- Exercise instructions
Every line in the data below that has the word "hidden" should be returned.

- Stored data

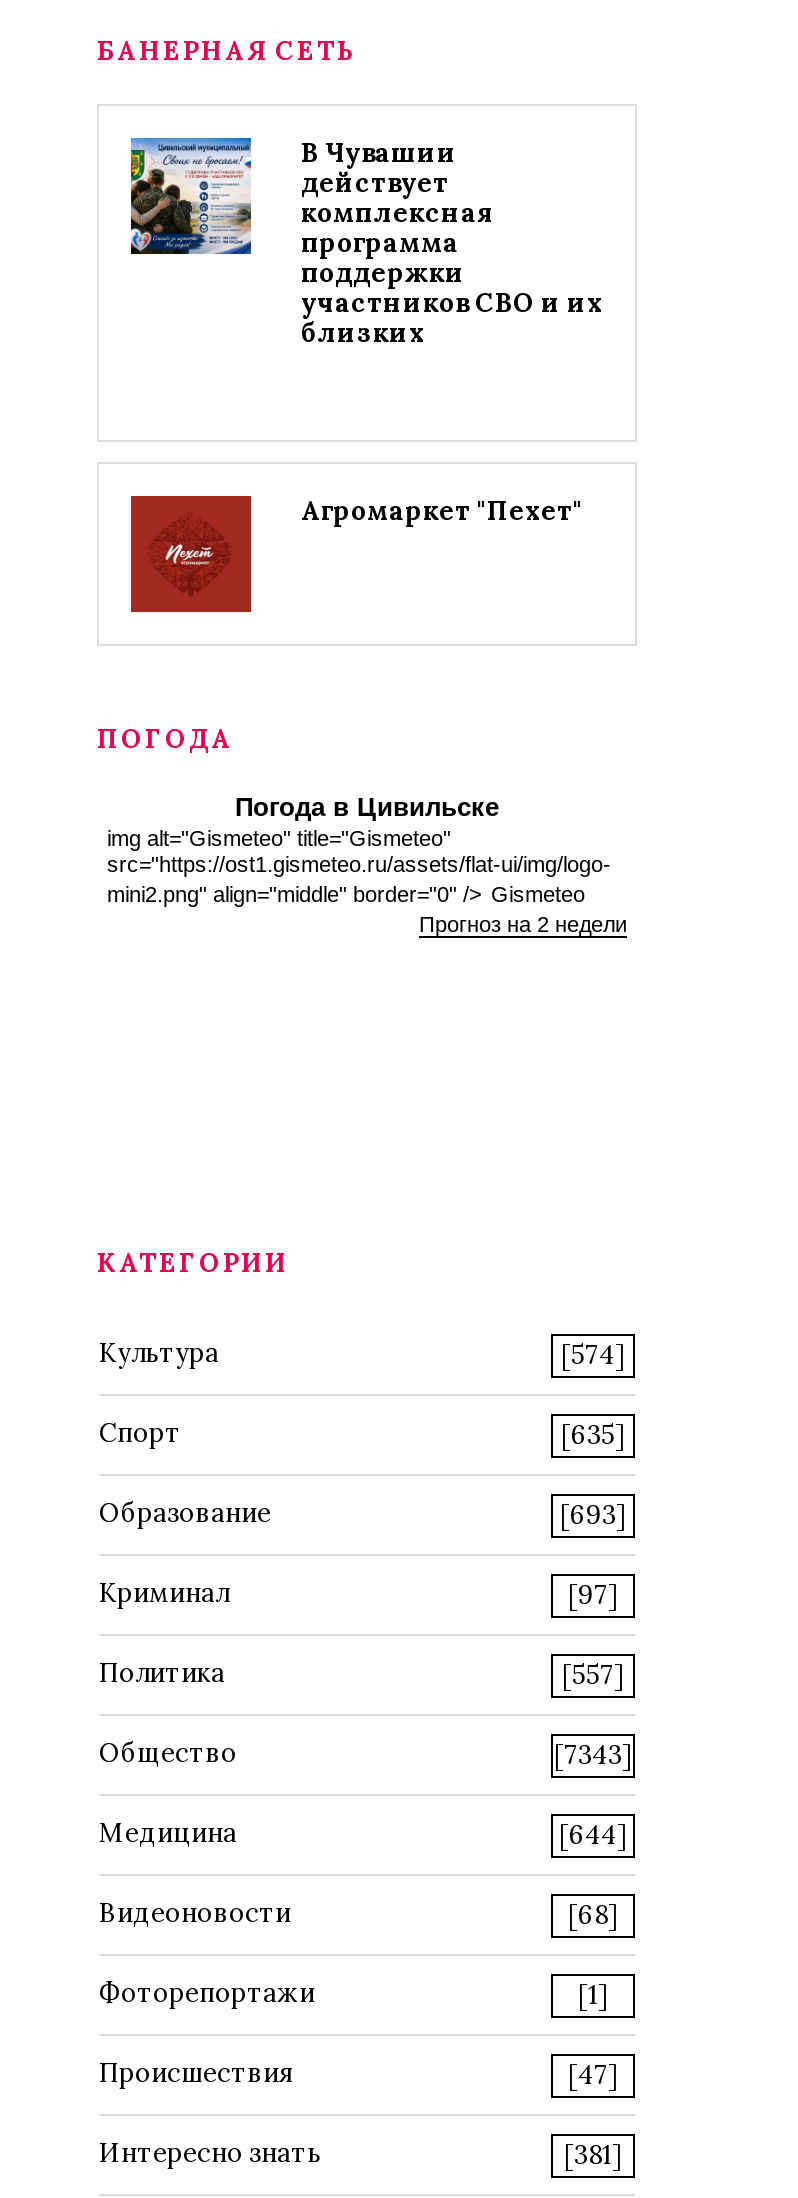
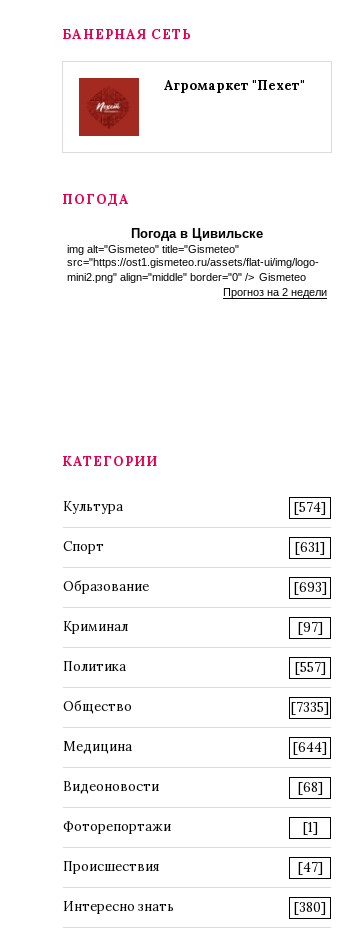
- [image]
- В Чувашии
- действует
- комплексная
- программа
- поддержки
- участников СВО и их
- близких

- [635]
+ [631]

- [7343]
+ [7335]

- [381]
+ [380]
--
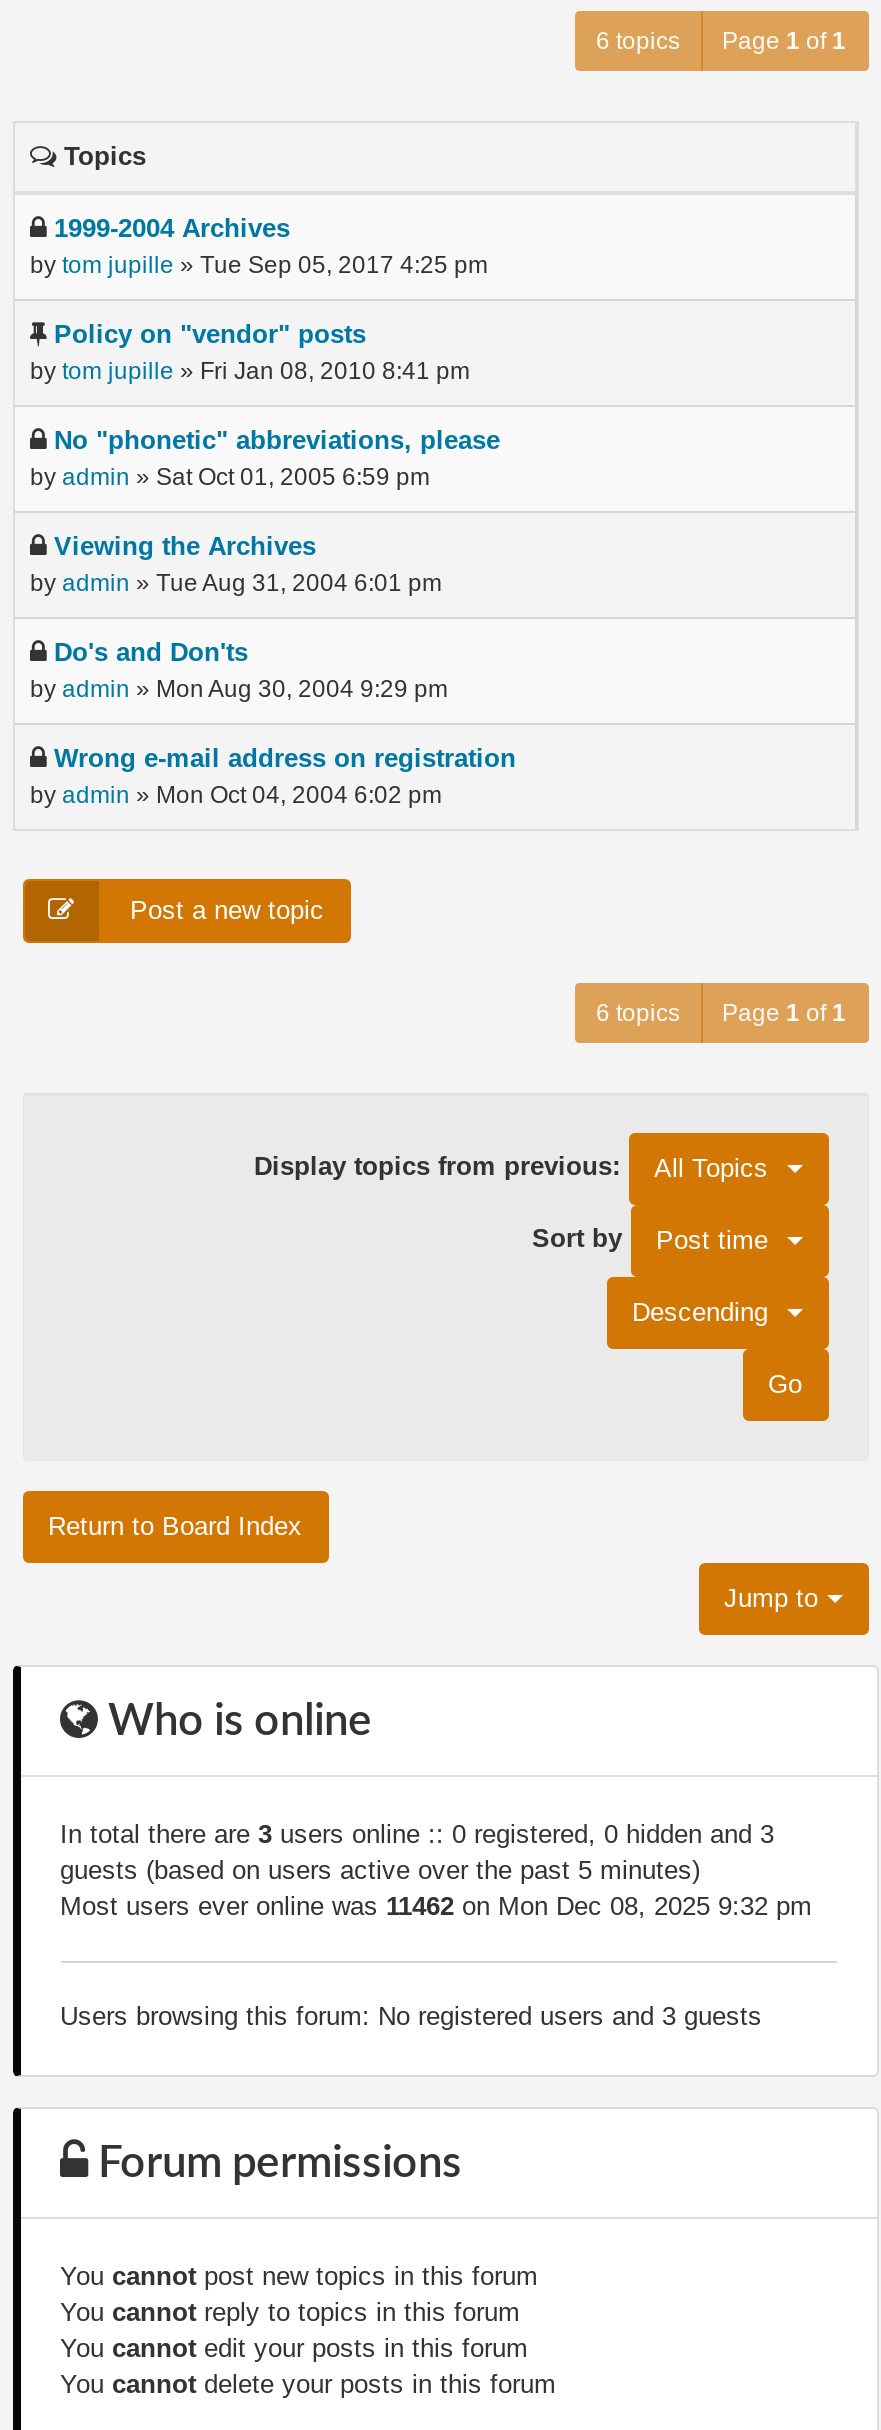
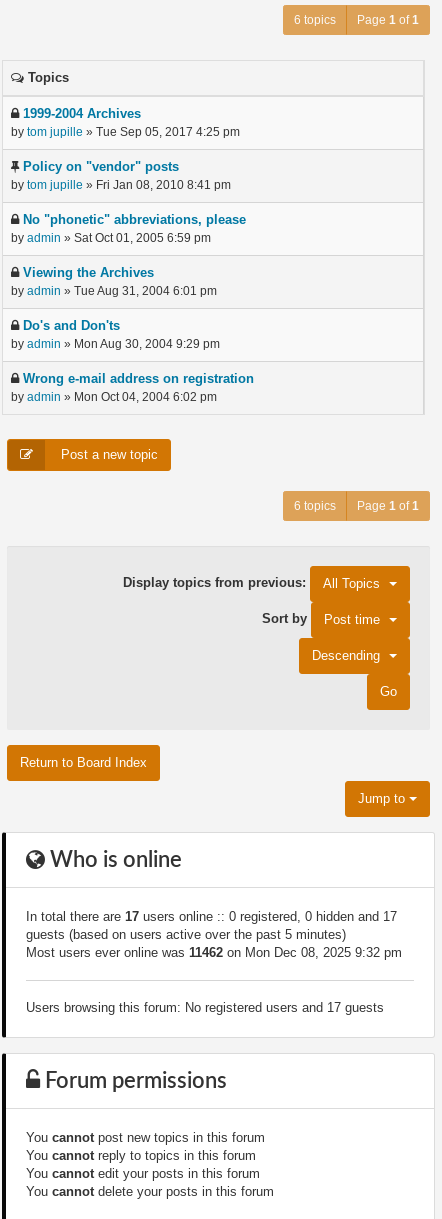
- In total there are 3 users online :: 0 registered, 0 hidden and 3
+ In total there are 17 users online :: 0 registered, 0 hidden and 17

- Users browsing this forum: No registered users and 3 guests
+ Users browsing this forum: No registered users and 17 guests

- Reply
- In total there are 3 users online :: 0 registered, 0 hidden and 3
+ In total there are 17 users online :: 0 registered, 0 hidden and 17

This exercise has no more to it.